In compilers, this can be used to schedule the instruction and then merge the instruction flow into a single one where instructions may be delayed or freely reordered (within some maximum distance, i.e. the height of the grid, which is basically on the same order as the number of stages in a CPU/GPU/APU pipeline).
This in turn can be used by compilers to avoid CPUs using many false guesses in branch prediction, out-of-order execution. This can also help reduce the exposition to time issues like Spectre and Meltdown, caused by false guesses branch prediction: the instructions, even if their execution is anticipated, has lower chance to be cancelled and restarted with a higher latency which then becomes measurable and detectable if we compare to the time taken to complete instructions executed without successful guesses (which complete with a higher speed and the lowest latency).
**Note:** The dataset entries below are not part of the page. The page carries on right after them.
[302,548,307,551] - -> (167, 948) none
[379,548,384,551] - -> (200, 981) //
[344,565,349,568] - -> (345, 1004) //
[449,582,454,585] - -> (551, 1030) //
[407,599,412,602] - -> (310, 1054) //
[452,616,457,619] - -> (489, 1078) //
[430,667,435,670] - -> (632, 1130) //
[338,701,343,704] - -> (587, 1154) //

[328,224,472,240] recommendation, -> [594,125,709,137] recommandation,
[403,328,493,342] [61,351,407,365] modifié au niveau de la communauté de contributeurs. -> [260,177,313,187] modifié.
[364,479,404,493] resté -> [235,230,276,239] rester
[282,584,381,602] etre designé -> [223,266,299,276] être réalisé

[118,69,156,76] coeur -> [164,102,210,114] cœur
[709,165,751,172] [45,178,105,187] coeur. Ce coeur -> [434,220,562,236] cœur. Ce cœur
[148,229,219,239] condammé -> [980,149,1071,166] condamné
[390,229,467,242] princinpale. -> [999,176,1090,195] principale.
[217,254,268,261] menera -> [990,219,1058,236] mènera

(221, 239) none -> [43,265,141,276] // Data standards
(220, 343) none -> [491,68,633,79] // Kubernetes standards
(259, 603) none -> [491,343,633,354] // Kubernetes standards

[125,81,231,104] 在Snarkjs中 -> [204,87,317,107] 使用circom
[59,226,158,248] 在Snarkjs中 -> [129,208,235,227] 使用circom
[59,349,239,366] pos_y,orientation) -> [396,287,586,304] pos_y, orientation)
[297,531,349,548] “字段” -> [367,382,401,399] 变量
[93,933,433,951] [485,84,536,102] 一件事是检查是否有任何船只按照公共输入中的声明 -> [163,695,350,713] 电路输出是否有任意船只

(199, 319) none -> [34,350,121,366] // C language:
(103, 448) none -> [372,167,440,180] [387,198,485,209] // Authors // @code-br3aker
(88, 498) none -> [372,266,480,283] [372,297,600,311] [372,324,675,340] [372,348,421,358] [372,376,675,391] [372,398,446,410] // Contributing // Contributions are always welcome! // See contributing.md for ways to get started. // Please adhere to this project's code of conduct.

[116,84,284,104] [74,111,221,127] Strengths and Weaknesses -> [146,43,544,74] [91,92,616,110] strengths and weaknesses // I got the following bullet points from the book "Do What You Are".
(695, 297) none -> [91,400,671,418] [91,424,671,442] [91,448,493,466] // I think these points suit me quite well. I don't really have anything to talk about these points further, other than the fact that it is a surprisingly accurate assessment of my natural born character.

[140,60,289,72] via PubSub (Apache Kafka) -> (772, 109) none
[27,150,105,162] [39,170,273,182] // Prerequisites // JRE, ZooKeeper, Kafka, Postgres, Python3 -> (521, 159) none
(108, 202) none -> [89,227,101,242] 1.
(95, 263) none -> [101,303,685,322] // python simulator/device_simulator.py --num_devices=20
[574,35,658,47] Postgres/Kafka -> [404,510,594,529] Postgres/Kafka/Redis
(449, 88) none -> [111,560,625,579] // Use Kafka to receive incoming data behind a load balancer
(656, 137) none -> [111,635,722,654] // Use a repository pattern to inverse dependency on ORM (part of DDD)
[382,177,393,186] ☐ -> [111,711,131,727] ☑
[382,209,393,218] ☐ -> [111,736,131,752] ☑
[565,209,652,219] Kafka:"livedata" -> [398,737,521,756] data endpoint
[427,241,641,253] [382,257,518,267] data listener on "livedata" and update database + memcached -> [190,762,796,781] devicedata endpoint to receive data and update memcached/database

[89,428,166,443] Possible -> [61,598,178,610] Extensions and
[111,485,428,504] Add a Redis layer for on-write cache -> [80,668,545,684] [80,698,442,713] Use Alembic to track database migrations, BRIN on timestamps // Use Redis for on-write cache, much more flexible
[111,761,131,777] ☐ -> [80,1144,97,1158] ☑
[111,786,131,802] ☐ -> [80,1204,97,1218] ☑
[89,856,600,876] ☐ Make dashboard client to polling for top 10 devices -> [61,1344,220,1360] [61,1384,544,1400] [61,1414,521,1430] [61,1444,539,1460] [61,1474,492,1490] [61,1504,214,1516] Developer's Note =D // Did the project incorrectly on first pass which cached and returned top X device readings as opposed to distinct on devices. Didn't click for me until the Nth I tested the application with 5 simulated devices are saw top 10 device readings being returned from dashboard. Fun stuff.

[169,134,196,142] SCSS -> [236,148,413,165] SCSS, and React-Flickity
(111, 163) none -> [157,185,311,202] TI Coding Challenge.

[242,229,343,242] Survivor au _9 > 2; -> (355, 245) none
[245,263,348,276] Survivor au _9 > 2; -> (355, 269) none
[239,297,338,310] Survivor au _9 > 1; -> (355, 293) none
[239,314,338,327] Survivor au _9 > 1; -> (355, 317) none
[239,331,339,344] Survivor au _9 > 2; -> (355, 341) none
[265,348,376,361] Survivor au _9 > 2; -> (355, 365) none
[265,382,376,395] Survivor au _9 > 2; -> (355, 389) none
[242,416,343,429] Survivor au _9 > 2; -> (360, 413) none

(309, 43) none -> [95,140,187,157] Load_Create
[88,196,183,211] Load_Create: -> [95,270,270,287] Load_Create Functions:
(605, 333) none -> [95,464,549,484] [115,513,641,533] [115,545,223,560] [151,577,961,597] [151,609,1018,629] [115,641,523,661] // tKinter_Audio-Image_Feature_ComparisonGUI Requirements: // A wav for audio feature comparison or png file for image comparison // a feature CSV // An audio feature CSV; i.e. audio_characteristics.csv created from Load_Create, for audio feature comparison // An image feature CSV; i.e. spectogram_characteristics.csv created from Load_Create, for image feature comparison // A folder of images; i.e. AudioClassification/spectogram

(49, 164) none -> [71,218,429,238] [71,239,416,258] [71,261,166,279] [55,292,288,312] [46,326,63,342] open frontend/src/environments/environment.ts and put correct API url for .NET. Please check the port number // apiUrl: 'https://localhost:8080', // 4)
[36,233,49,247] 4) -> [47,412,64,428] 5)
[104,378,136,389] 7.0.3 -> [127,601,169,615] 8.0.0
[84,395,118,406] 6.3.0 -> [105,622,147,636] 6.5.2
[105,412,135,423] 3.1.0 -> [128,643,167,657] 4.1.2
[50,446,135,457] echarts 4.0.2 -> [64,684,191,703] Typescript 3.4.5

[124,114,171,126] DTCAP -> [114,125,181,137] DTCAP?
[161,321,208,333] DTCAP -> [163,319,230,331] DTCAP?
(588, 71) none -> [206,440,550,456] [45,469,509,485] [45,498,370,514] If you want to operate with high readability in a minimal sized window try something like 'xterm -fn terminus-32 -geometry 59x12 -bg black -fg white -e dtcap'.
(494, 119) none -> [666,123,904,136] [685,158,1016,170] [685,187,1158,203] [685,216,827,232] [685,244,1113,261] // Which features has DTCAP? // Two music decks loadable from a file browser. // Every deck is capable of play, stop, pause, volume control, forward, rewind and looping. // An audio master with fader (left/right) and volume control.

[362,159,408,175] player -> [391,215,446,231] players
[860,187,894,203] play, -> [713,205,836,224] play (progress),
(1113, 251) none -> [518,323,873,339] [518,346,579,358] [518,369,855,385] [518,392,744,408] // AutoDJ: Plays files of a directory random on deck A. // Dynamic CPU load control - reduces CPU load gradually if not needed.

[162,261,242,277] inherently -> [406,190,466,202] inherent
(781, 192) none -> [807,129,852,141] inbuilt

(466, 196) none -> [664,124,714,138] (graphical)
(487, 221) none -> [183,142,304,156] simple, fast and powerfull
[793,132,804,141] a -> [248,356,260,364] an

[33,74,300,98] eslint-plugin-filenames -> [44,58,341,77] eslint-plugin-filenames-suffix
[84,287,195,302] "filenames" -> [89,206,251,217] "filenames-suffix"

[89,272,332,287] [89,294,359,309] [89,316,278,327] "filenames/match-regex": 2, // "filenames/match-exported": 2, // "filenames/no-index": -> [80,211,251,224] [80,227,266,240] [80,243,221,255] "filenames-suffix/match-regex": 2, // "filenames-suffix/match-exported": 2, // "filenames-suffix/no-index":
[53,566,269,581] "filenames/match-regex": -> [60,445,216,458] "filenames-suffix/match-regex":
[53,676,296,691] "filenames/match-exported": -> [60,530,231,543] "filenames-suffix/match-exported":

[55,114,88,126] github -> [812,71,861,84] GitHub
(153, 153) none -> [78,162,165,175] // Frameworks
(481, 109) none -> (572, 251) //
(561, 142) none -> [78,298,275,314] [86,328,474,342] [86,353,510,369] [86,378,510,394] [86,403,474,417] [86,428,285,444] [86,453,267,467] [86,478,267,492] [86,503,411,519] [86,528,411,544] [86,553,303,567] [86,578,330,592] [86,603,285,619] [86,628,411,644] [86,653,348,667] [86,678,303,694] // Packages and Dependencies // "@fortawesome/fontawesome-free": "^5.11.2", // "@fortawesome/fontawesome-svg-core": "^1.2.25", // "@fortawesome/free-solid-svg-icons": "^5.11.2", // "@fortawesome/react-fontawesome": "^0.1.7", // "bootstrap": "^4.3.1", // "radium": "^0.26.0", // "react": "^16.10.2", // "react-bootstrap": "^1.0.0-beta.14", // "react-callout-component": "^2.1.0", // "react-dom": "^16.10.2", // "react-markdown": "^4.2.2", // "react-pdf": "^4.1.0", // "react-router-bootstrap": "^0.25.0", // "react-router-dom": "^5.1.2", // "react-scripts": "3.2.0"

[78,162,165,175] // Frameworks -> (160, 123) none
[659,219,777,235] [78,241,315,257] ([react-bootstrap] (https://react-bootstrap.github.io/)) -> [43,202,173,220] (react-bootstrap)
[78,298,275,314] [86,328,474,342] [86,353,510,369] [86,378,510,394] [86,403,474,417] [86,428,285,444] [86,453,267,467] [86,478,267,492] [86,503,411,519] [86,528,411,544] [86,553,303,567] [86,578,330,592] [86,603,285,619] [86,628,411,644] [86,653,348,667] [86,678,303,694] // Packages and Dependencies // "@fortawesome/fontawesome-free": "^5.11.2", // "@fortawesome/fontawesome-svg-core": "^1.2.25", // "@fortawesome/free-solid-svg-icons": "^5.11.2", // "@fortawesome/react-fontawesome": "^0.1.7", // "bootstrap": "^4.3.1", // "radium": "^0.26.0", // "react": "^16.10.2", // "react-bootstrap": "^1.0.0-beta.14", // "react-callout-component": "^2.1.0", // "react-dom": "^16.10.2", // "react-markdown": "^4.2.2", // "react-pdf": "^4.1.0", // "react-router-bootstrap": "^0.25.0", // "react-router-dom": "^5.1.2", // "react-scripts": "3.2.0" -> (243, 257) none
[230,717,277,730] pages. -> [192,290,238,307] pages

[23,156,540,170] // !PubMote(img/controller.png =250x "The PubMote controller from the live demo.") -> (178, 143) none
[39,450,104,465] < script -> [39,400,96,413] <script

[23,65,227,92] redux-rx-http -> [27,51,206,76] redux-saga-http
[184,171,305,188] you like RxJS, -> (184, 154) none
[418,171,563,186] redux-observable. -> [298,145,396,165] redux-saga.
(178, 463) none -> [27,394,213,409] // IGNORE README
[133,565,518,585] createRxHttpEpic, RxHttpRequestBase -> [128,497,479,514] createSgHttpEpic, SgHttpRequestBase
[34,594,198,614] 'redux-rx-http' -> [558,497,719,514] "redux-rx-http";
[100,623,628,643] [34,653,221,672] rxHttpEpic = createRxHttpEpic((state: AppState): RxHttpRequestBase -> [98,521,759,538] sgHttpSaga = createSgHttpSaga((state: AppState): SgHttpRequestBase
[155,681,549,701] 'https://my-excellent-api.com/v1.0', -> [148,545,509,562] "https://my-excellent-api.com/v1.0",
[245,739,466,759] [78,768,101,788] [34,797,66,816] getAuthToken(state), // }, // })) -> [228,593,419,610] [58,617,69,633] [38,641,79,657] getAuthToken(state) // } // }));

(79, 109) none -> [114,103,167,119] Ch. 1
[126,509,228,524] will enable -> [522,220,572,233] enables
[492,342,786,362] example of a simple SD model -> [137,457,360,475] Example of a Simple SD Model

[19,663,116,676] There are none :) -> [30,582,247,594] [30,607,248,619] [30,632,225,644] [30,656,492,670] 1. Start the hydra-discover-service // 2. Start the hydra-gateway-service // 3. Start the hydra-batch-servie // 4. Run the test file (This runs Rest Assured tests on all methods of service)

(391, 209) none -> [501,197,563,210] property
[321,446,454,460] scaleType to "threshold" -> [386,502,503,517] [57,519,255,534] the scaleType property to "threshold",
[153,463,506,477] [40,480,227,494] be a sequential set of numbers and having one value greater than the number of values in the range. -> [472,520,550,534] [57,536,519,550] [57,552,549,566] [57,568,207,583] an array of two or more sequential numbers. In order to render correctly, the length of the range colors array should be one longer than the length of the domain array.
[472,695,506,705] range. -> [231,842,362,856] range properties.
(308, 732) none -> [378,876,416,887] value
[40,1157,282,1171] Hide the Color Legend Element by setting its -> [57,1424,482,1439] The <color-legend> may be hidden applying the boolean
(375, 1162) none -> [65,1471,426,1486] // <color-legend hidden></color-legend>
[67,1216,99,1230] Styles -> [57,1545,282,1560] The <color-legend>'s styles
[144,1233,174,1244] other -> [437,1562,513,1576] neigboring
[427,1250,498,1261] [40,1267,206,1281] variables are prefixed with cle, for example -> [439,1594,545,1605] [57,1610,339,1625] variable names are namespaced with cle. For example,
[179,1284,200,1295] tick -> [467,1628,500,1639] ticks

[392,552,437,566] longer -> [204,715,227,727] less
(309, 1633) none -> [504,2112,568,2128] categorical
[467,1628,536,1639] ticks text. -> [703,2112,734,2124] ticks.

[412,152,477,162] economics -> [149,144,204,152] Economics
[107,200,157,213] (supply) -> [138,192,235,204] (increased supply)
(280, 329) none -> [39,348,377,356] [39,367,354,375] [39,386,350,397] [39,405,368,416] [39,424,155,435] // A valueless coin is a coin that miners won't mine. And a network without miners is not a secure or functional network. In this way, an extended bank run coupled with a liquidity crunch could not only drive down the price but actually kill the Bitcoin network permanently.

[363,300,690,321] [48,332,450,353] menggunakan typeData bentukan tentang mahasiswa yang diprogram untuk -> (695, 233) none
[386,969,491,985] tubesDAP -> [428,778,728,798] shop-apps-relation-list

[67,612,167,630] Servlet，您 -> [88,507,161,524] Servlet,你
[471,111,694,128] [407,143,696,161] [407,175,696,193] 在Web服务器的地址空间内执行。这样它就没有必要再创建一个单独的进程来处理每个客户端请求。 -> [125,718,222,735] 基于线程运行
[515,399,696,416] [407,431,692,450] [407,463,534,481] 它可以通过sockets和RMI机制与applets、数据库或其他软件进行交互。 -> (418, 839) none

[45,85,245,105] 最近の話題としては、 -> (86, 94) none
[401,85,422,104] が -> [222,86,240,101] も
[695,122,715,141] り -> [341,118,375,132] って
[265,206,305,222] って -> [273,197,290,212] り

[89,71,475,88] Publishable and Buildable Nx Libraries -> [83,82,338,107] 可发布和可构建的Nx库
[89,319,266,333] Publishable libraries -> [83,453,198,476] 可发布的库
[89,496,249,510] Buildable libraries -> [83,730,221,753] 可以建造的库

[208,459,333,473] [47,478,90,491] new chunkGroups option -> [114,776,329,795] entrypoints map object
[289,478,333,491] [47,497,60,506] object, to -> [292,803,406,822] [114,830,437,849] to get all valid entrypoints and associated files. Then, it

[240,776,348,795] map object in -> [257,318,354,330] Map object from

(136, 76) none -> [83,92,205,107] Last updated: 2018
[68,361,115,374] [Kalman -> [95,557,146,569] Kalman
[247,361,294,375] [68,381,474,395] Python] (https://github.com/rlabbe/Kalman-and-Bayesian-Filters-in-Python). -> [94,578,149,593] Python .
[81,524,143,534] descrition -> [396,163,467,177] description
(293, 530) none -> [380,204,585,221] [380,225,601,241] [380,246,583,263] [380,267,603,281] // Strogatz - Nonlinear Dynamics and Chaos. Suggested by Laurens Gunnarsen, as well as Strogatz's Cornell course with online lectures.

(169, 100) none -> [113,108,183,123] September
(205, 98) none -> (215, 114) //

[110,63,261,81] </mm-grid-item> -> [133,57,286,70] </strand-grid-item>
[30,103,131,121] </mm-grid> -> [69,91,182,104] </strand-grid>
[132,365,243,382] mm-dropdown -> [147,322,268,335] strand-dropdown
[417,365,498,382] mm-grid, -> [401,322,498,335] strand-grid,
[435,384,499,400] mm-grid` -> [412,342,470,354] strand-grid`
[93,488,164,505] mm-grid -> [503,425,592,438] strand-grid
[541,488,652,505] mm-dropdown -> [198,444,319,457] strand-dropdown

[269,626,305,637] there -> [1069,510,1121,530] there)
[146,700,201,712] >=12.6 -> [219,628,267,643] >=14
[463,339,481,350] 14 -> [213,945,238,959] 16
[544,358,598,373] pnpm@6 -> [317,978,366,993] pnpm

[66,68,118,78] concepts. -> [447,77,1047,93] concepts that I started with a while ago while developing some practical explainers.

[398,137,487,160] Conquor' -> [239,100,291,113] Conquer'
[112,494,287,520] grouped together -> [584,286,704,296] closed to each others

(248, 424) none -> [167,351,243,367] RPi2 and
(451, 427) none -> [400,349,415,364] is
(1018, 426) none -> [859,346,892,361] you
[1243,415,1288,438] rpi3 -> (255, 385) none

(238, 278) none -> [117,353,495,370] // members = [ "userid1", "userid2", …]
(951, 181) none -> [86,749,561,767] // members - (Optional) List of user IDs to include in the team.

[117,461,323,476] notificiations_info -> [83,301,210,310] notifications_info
As well such scheduling, because it would reduce the number of cycles spent in CPUs (anticipating some dependencies, which turn later to be false guess, meaning that execution must be restarted from the first stage in the pippeline), could help reduce energy used. With CPUs with hyperthreading, NUMA topology, many parallel cores, this can dramataically improve the throughput of the intruction set used. Modern CPUs take lot of resources trying to do branch prediction, and now spend too many cycles anticipating the result of a dependency before this dependency can be really checked, so many cycles are wasted performing computation thaty will finally be completely abandonned. The problem being that when anticipating the execution, they have monopolized important processing units (such as an ALU, a FPU, a VPU) which would have better been used by other competing instructions waiting for a time slot.
Instruction scheduling can avoid most of these wasted cycles, and help improve the security of computing systems (against time attacks), because the throughput is more linear, latency is stabilized. And globally performance is largely improved.
Instruction scheduling is especially useful in JIT compilers for highly dynamic languages like Lua, where branche prediction is much more difficult: interleaving the instructions that are mutually dependant by inserting enough other non-dependant instructions allow more instruction to complete (while other interleaved instructions are also running in their own separate pipeline of the processor). False guesses in branch prediction of processors will be much less likely, there will be less waiting cycles in all pipelines.
It is possible to instanciate a JIT compiler so that it will allow a maximum of N pipelines and schedule all instructions in these N pipelines. If finally the hardware processor has LESS pipelines, the optimization is still not lost (all what other emulated pipelines are doing are to eliminate data dependency and wait cycles, and eliminate many false guesses of processors in out-or-order execution.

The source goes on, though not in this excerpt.